Dans un message publié ce mercredi 22 avril, à l’occasion du 46e anniversaire de la fondation du CGRI, le général Hatami a qualifié cette institution de composante essentielle des forces armées iraniennes, la décrivant comme un héritage précieux, et « un témoignage de la clairvoyance du fondateur de la Révolution islamique, l’Imam Khomeiny ».
« Depuis sa création, le 5 mai 1979, et plus particulièrement sous la direction du Leader martyr de la Révolution islamique, l’Ayatollah Seyyed Ali Khamenei, le CGRI s’est érigé comme un rempart solide et impénétrable face aux menaces et aux complots visant notre patrie », a-t-il déclaré.
Le général Hatami a salué le « bilan glorieux » du CGRI, marqué par des sacrifices constants, un dévouement exemplaire et une contribution majeure à la protection des acquis de la Révolution. Il a souligné l’efficacité de cette force dans des théâtres d’opérations complexes, tant sur le plan de la défense que de la sécurité intérieure.
Selon lui, le CGRI a fait preuve d’une préparation constante pour faire face aux actions hostiles des ennemis de la République islamique.
Cette cohésion entre les forces armées, portée par le soutien indéfectible de la nation iranienne et placée sous l’autorité du Commandant en chef des forces armées, l'Ayatollah Seyyed Mojtaba Khamenei, constituent selon le général une garantie essentielle pour la protection de l’intégrité territoriale et la stabilité du pays.
Enfin, le général Hatami a rappelé le rôle déterminant joué par le CGRI durant les huit années de la guerre imposée par l'Irak sous l'ancien dictateur Saddam Hussein, ainsi que lors des deux guerres récentes — la guerre des douze jours en juin et celle déclenchée fin février — impliquant les États‑Unis et Israël. Ces épisodes, dit-il, ont démontré la maîtrise opérationnelle, les capacités de renseignement et la détermination sans faille du CGRI face aux agressions extérieures.
Il convient de noter que les États-Unis et le régime israélien ont lancé leur dernière offensive non provoquée contre la République islamique le 28 février dernier.

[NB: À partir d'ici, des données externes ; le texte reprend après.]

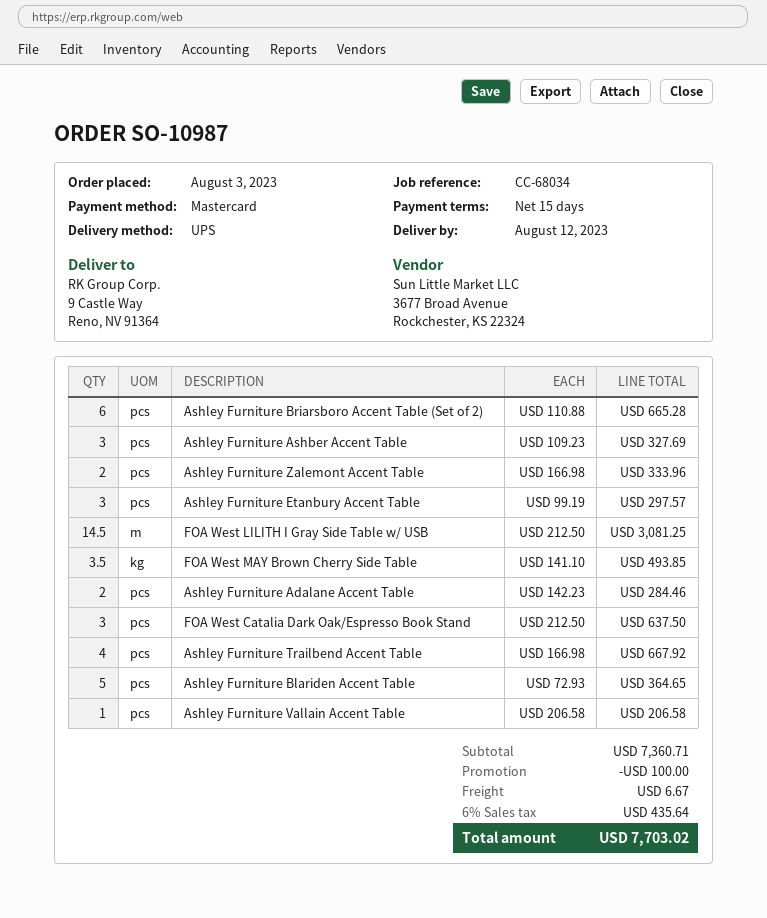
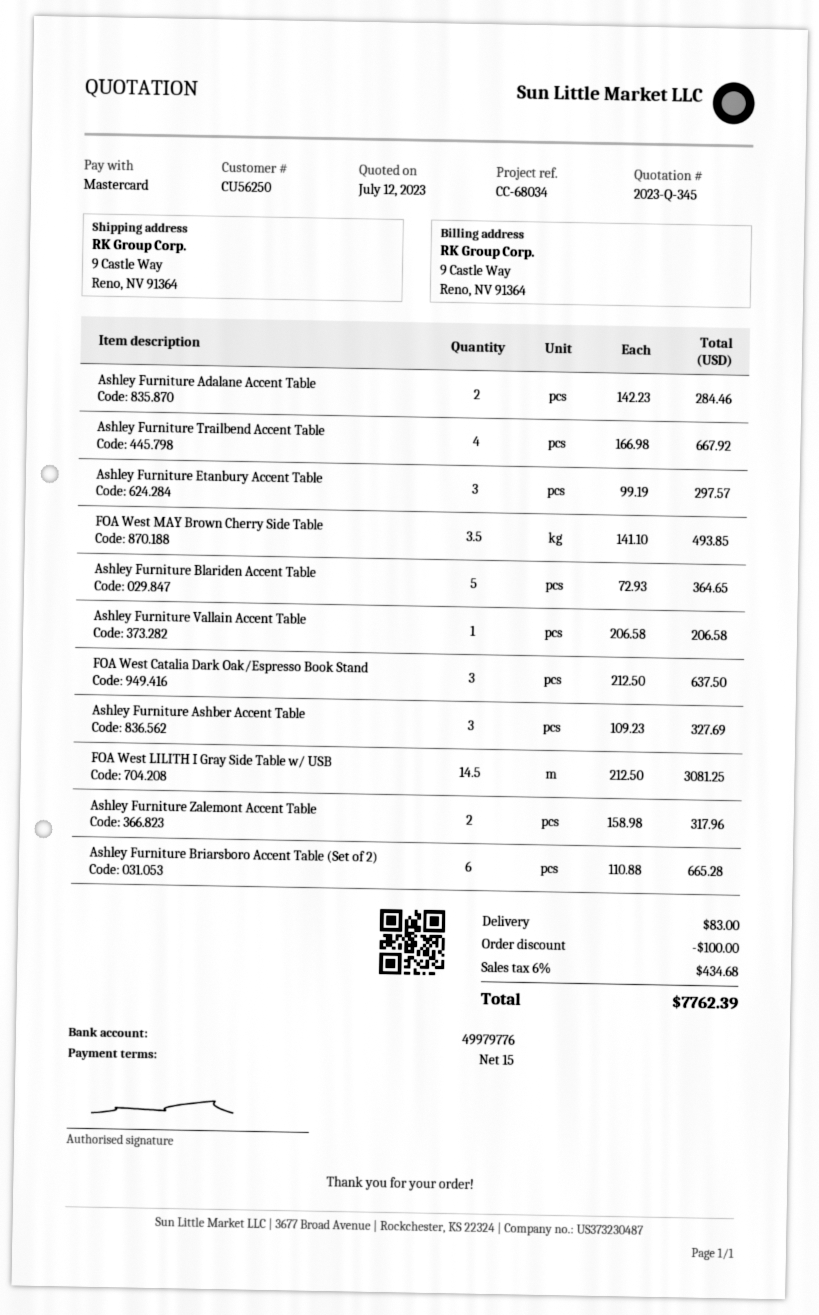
Ashley Furniture Zalemont Accent Table: 2 x 166.98 = 333.96 -> 2 x 158.98 = 317.96
shipping: 6.67 -> 83.00
tax: 6% = 435.64 -> 6% = 434.68
total: 7703.02 -> 7762.39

En réponse, les forces armées iraniennes ont mené plus d’une centaine de vagues de frappes de représailles dans le cadre de l’opération « Vraie Promesse 4 ». Cette riposte d’envergure a inclus le lancement de missiles balistiques et hypersoniques ainsi que de drones, ciblant des installations stratégiques américaines et israéliennes à travers la région.